**WORK TO COMPLETE:** Within the listing that follows, reproduce exactly the lines starting at the line with "padding-left: 18px ->" and ending at the line with "none -> <div>", inclusive, and only those. Pictures are dropped.

**AVAILABLE DATA:**
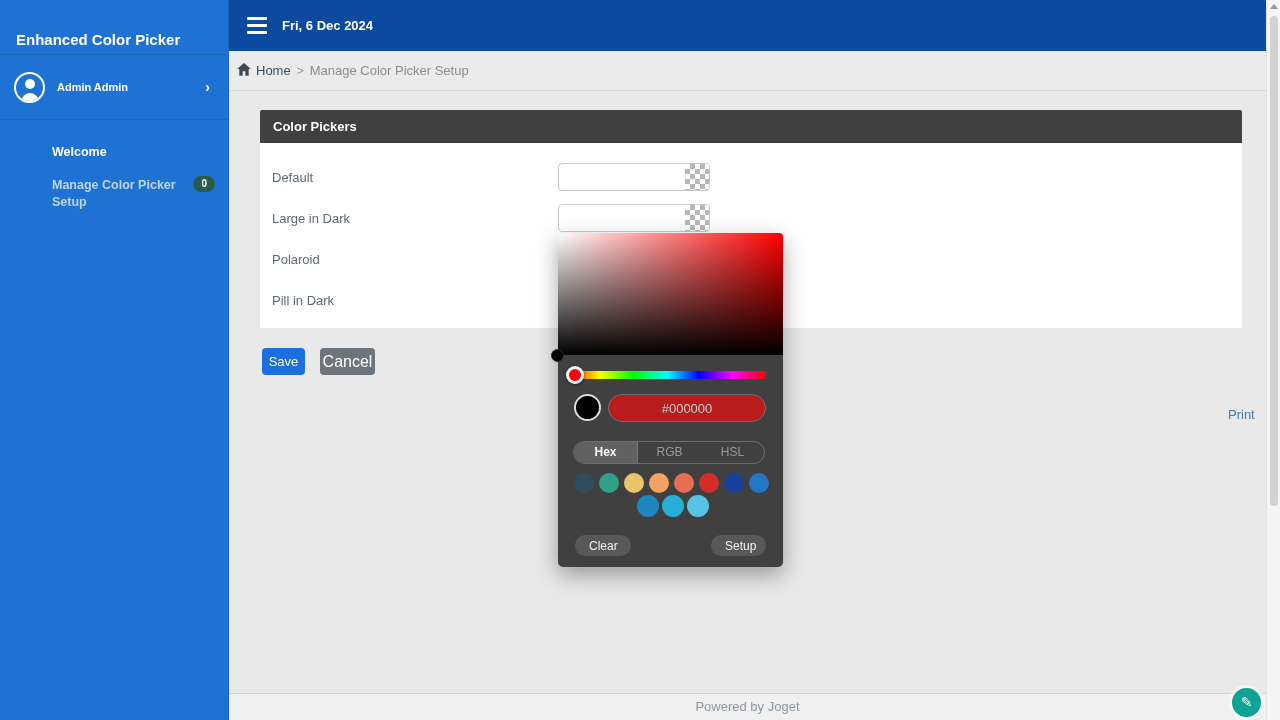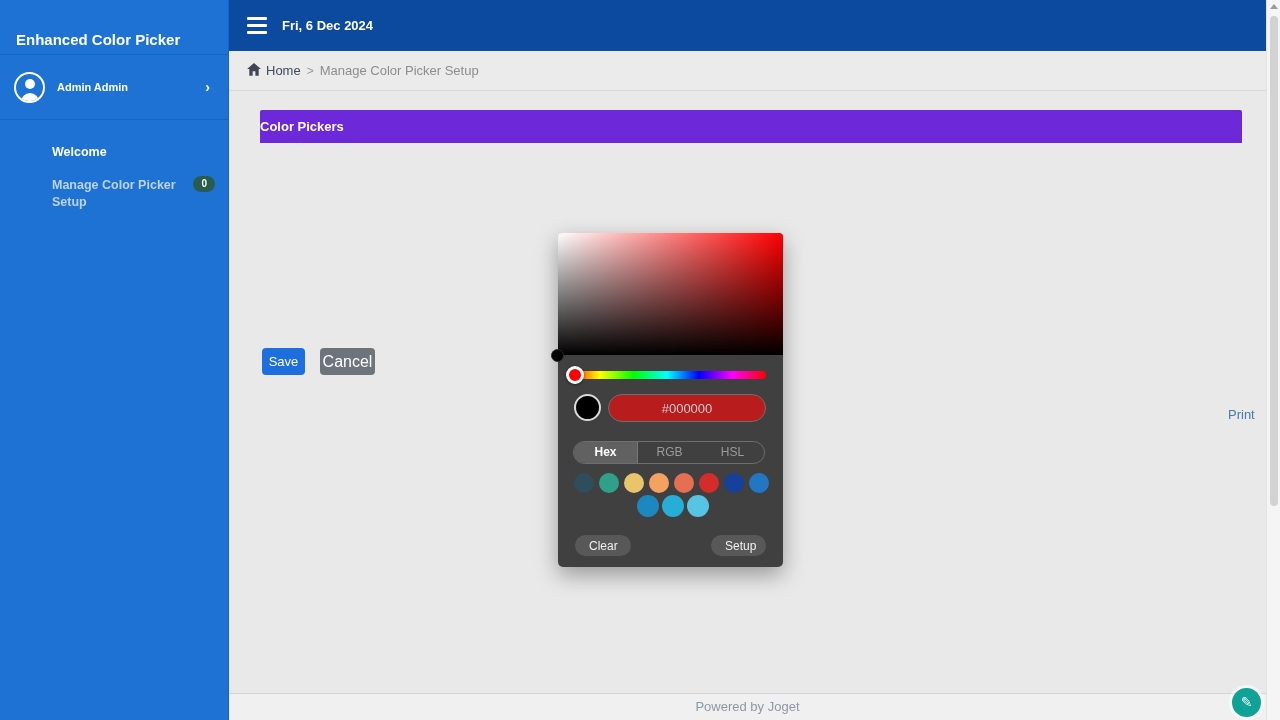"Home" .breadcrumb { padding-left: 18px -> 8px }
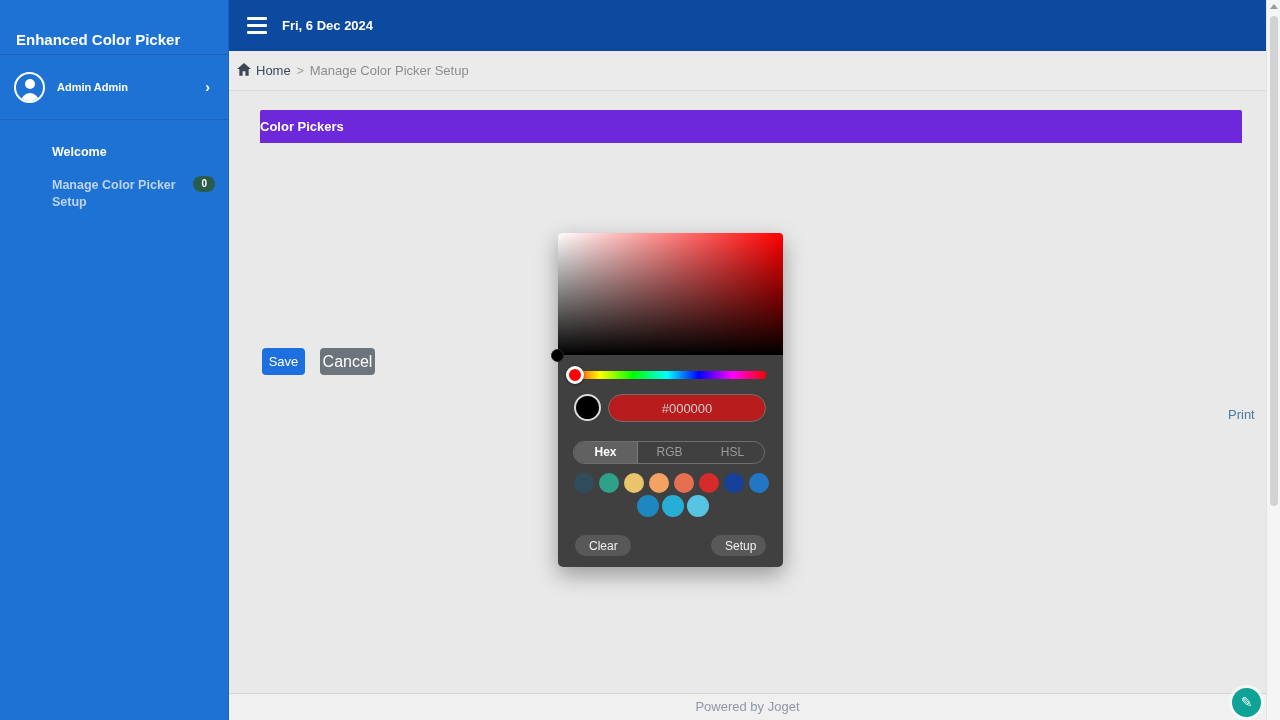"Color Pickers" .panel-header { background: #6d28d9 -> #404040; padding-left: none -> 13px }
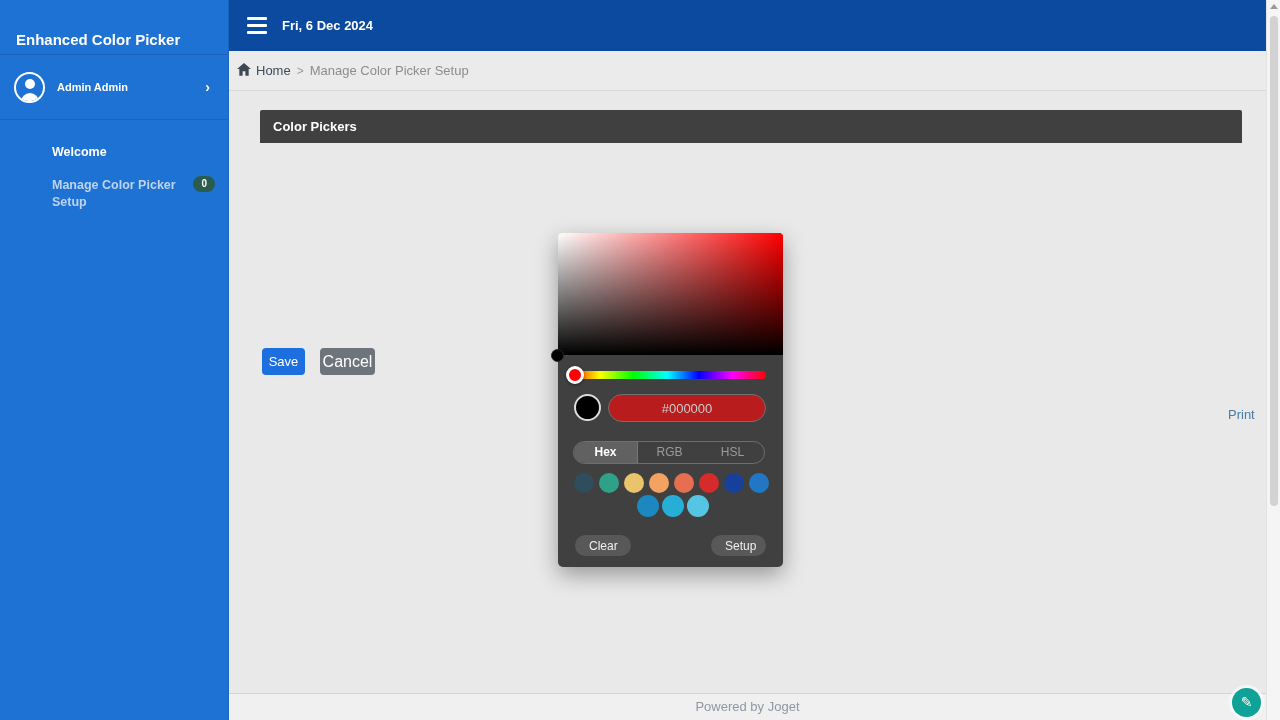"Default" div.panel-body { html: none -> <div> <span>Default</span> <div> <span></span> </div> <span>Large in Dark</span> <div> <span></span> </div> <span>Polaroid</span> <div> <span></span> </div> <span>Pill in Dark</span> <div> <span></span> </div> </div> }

==

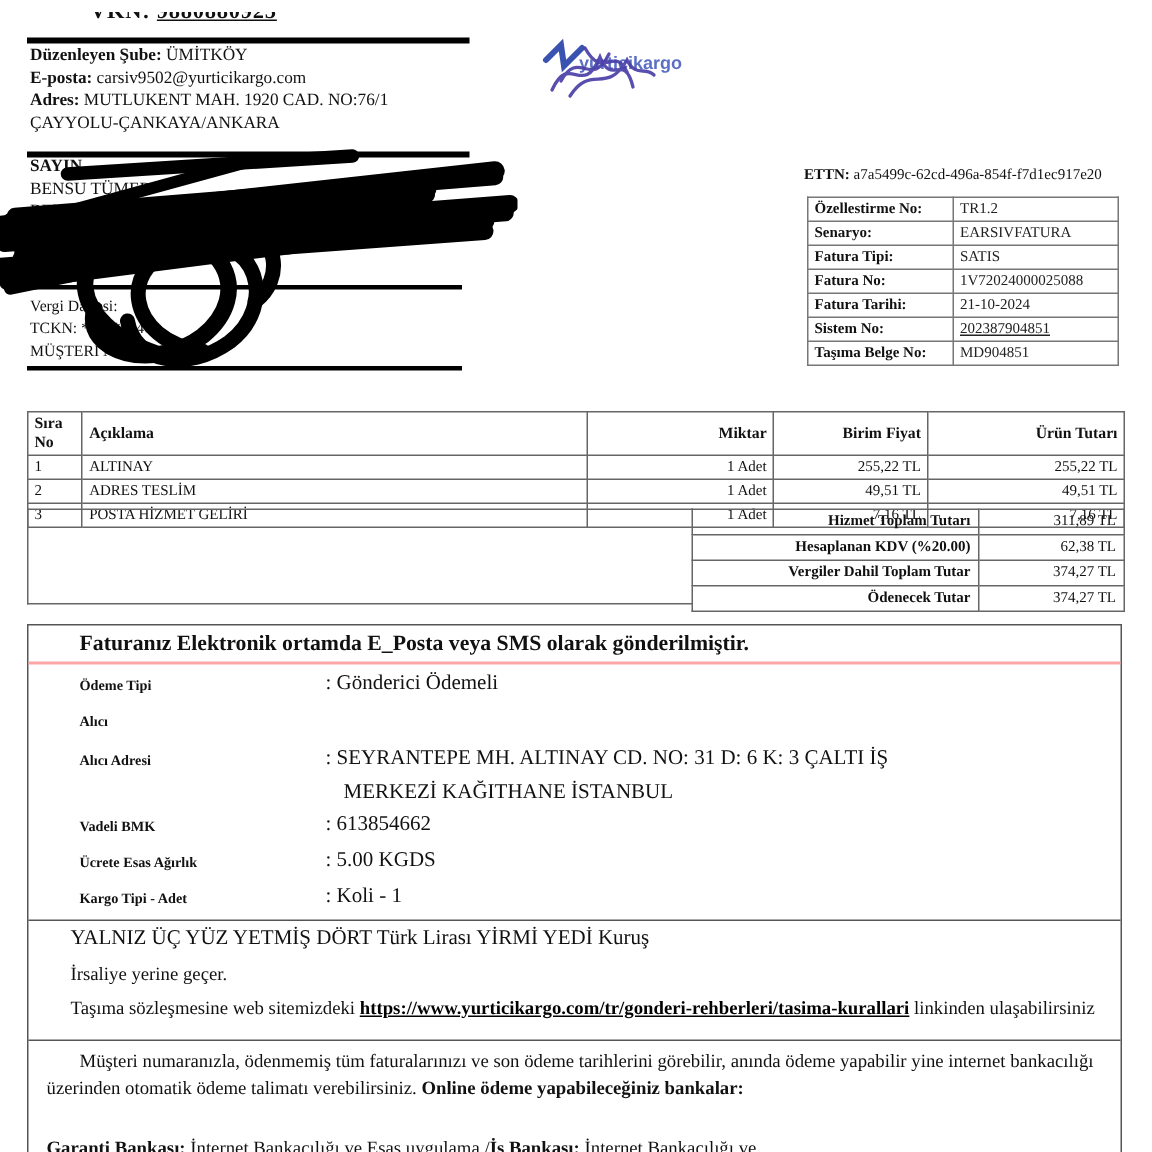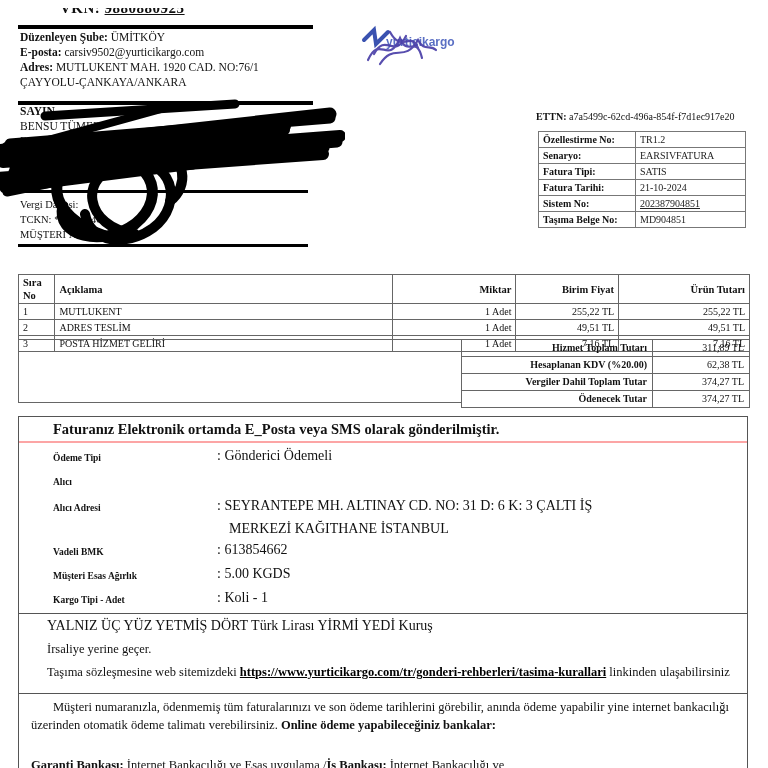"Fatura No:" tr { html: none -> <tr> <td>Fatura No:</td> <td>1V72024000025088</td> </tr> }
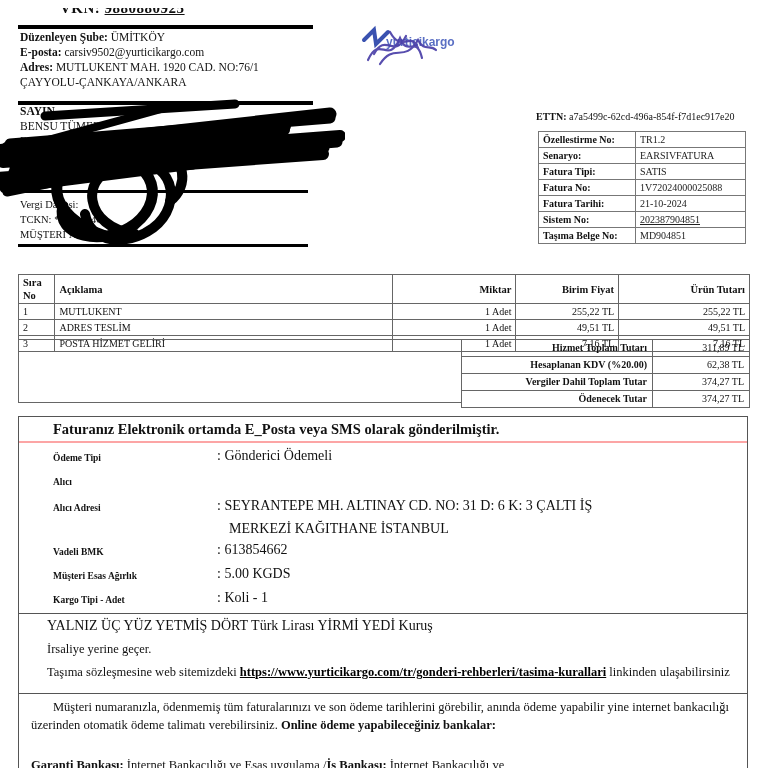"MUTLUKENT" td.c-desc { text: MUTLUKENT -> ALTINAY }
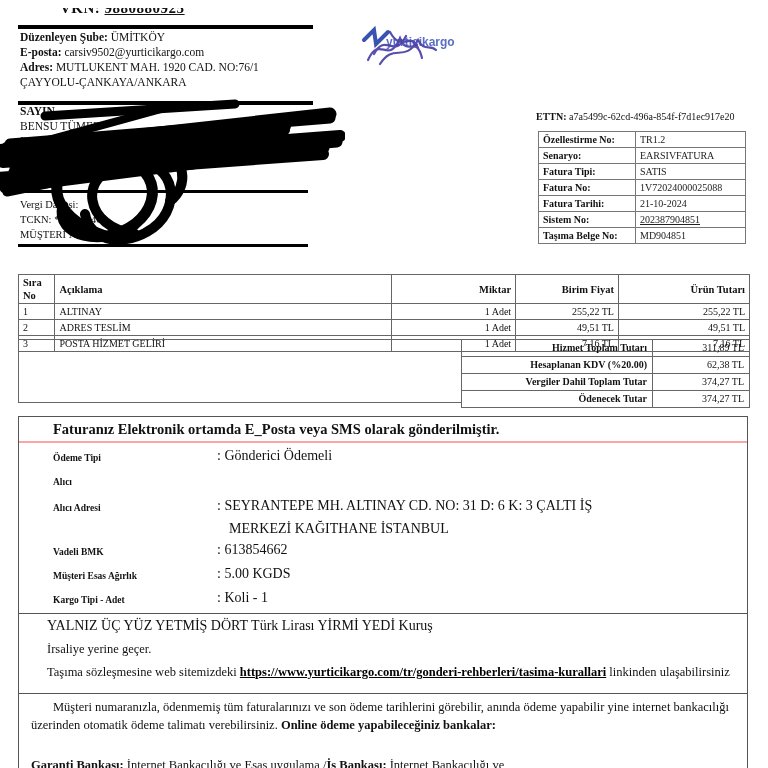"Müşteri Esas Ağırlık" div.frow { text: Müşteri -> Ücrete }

**ANSWER SPACE:**
"Home" .breadcrumb { padding-left: 18px -> 8px }
"Color Pickers" .panel-header { background: #6d28d9 -> #404040; padding-left: none -> 13px }
"Default" div.panel-body { html: none -> <div> <span>Default</span> <div> <span></span> </div> <span>Large in Dark</span> <div> <span></span> </div> <span>Polaroid</span> <div> <span></span> </div> <span>Pill in Dark</span> <div> <span></span> </div> </div> }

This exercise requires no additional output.